- Problem to work on
All that should come back is the lines of the data below from the one containing "- Vorgeschlagen von: B." to the one containing "Nov., '21) •Zugestimmt: vor 2 Tagen•", inclusive, exactly as they stand.

- Material provided
******

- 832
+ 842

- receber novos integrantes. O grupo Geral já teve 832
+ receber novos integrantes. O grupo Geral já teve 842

******

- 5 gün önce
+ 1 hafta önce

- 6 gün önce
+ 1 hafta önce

******

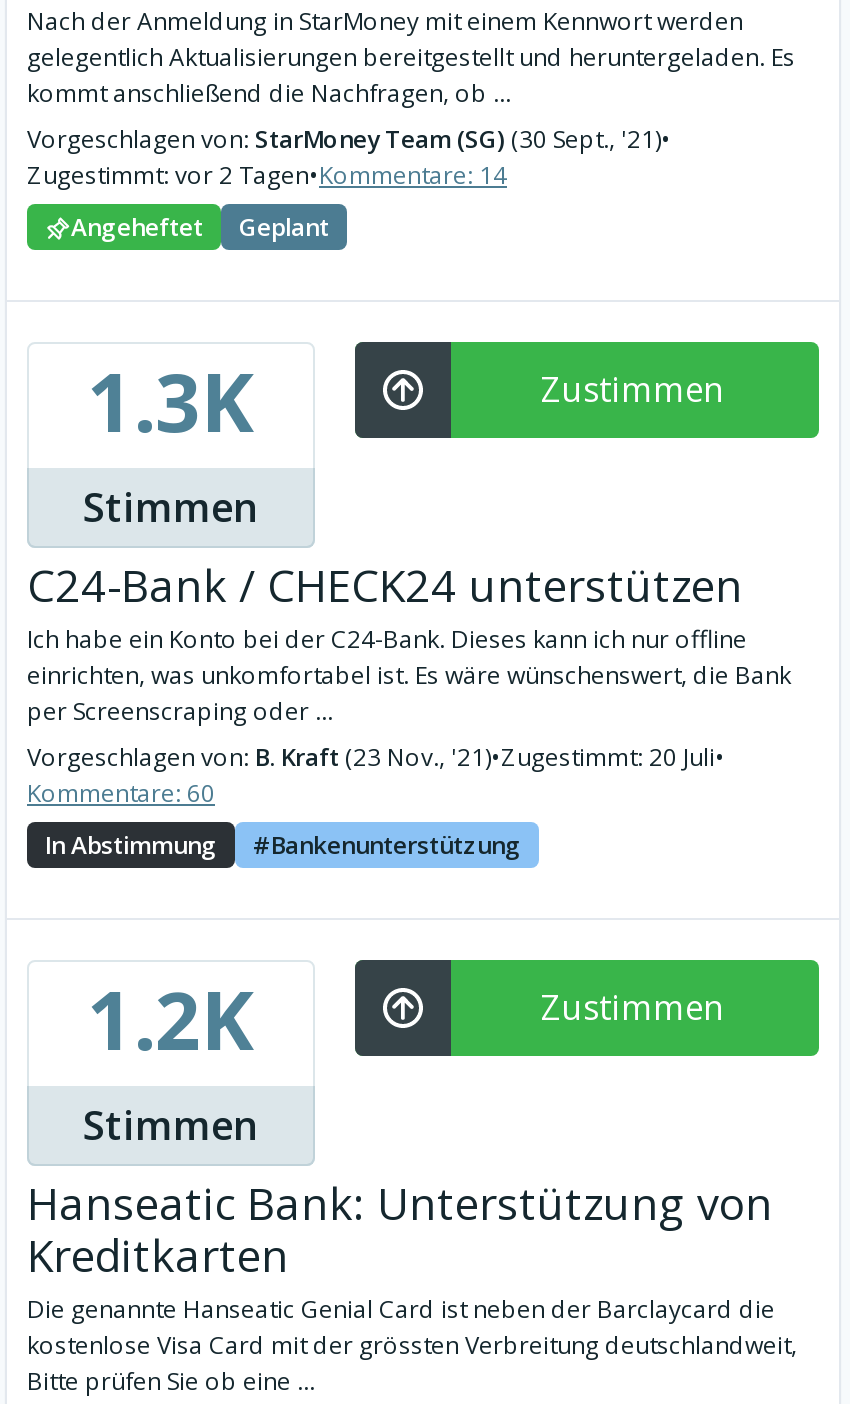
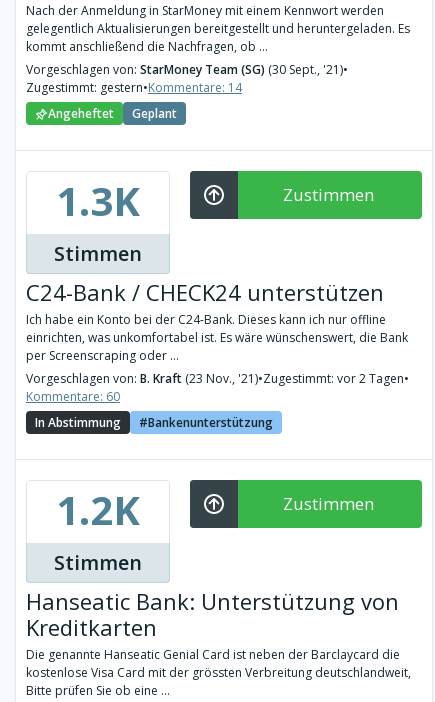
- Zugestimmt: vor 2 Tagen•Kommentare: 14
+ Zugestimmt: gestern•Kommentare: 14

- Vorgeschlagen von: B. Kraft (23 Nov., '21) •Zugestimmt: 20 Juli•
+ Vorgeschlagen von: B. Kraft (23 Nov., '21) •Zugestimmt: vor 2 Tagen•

******

- Exercise answer
- Vorgeschlagen von: B. Kraft (23 Nov., '21) •Zugestimmt: 20 Juli•
+ Vorgeschlagen von: B. Kraft (23 Nov., '21) •Zugestimmt: vor 2 Tagen•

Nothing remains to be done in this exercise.